Are Barnes and Burke correct in their conclusion that there are fewer differences in the politics surrounding the two types of policy implementation (bureaucratic and adversarial) than may often be supposed? Would their findings have been the same if they were contrasting regulatory policies rather than injury compensation policies? I suspect that part of the reason they chose injury compensation policies was that they were able to identify federal compensation programs with contrasting implementation models. Whether one could find regulatory policies using contrasting models is unclear, but it was from working in the field of regulation that led Kagan to devise his contrasting forms of legalism.

REFERENCES:

Barnes, Jeb. 2007. "Rethinking the Landscape of Tort Reform: Legislative Inertia and Court-Based Tort Reform in the Case of Asbestos." JUSTICE SYSTEM JOURNAL 28 (2):157-81.

——. 2008. "Courts and the Puzzle of Institutional Stability and Change: Administrative Drift and Judicial Innovation in the Case of Asbestos." POLITICAL RESEARCH QUARTERLY 61 (4):636-48.

——. 2011. DUST-UP: ASBESTOS LITIGATION AND THE FAILURE OF COMMON SENSE. Washington, DC: Georgetown University Press.

Barnes, Jeb, and Thomas F. Burke. 2012. "Making Way: Legal Mobilization, Organizational Response, and Wheelchair Access." LAW & SOCIETY REVIEW 46 (1):167-98.

Burke, Thomas F. 1997. "On the Rights Track: The Americans with Disabilities Act." In COMPARATIVE DISADVANTAGES? SOCIAL REGULATIONS AND THE GLOBAL HARMONY, ed.

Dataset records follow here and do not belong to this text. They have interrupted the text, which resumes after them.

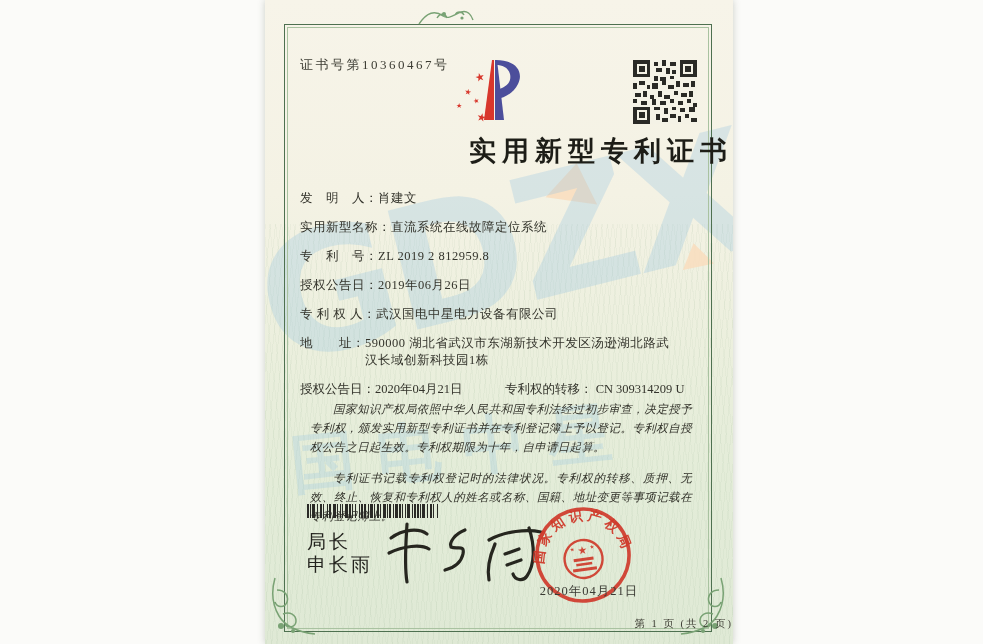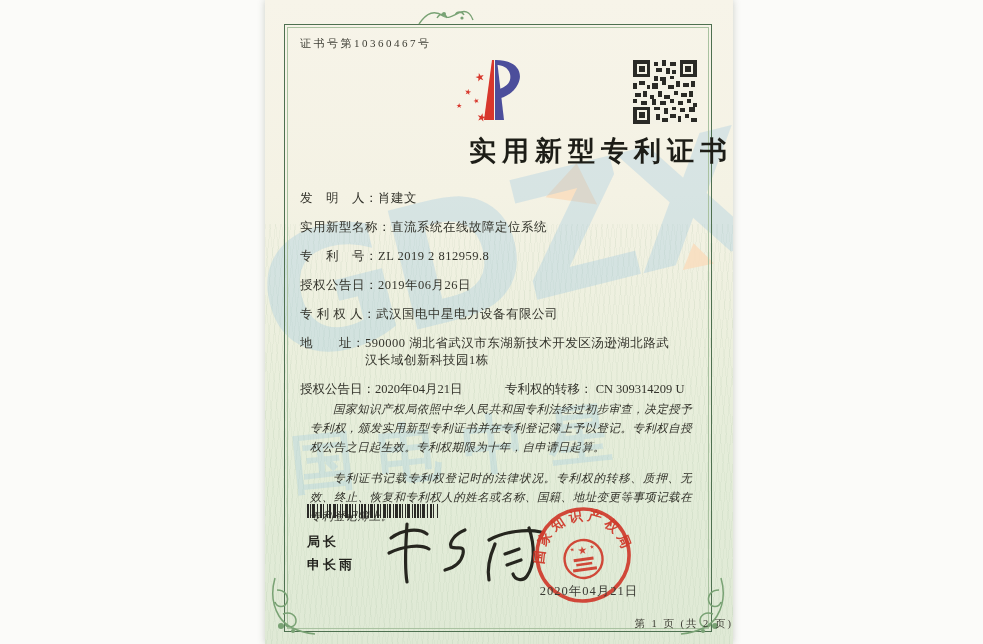--- a/index.html
+++ b/index.html
@@ -38,7 +38,7 @@
   .wm-tri1{left:283px;top:163px;border-width:0 26px 38px 26px;border-color:transparent transparent #f9ddbd transparent;transform:rotate(8deg);}
   .wm-tri2{left:415px;top:243px;border-width:0 16px 24px 16px;border-color:transparent transparent #f9ddbd transparent;transform:rotate(-12deg);}
   .cert-no{
-    position:absolute;left:35px;top:36px;font-size:11px;color:#3c3c33;letter-spacing:2.5px;
+    position:absolute;left:35px;top:56px;font-size:13px;color:#3c3c33;letter-spacing:2.5px;
   }
   .logo{position:absolute;left:187px;top:56px;}
   .qr{position:absolute;left:368px;top:60px;width:64px;height:64px;}

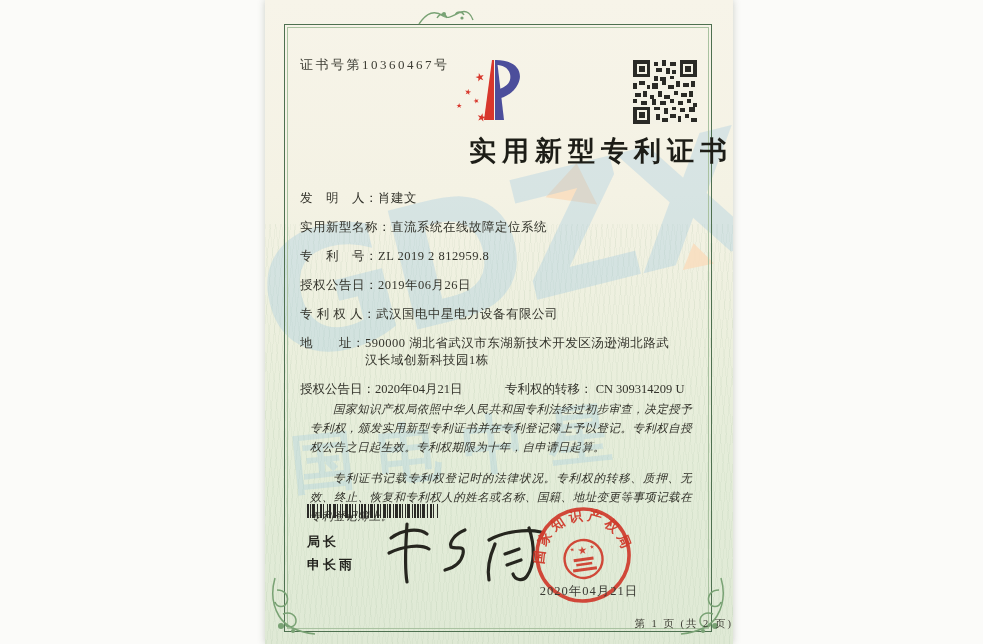--- a/index.html
+++ b/index.html
@@ -59,7 +59,7 @@
   }
   .paras p{margin:12px;text-indent:2em;}
   .barcode{position:absolute;left:42px;top:504px;}
-  .director{position:absolute;left:42px;top:530px;font-size:13px;color:#23231e;letter-spacing:3px;line-height:23px;font-weight:bold;}
+  .director{position:absolute;left:42px;top:530px;font-size:19px;color:#23231e;letter-spacing:3px;line-height:23px;font-weight:normal;}
   .signature{position:absolute;left:112px;top:516px;}
   .seal{position:absolute;left:268px;top:505px;width:100px;height:100px;transform:rotate(-8deg);}
   .seal-date{position:absolute;left:268px;top:583px;width:112px;text-align:center;font-size:12.5px;color:#3a3a33;letter-spacing:1px;}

P. Nivola. Washington, DC: Brookings Institution Press.

——. 2002. LAWYERS, LAWSUITS, AND LEGAL RIGHTS: THE BATTLE OVER LITIGATION IN AMERICAN SOCIETY. Berkeley: University of California Press.

Kagan, Robert A. 1991. "Adversarial Legalism and American Government." JOURNAL OF POLICY ANALYSIS AND MANAGEMENT 10:309.

——. 2001. ADVERSARIAL LEGALISM: THE AMERICAN WAY OF LAW. Cambridge, MA: Harvard University Press.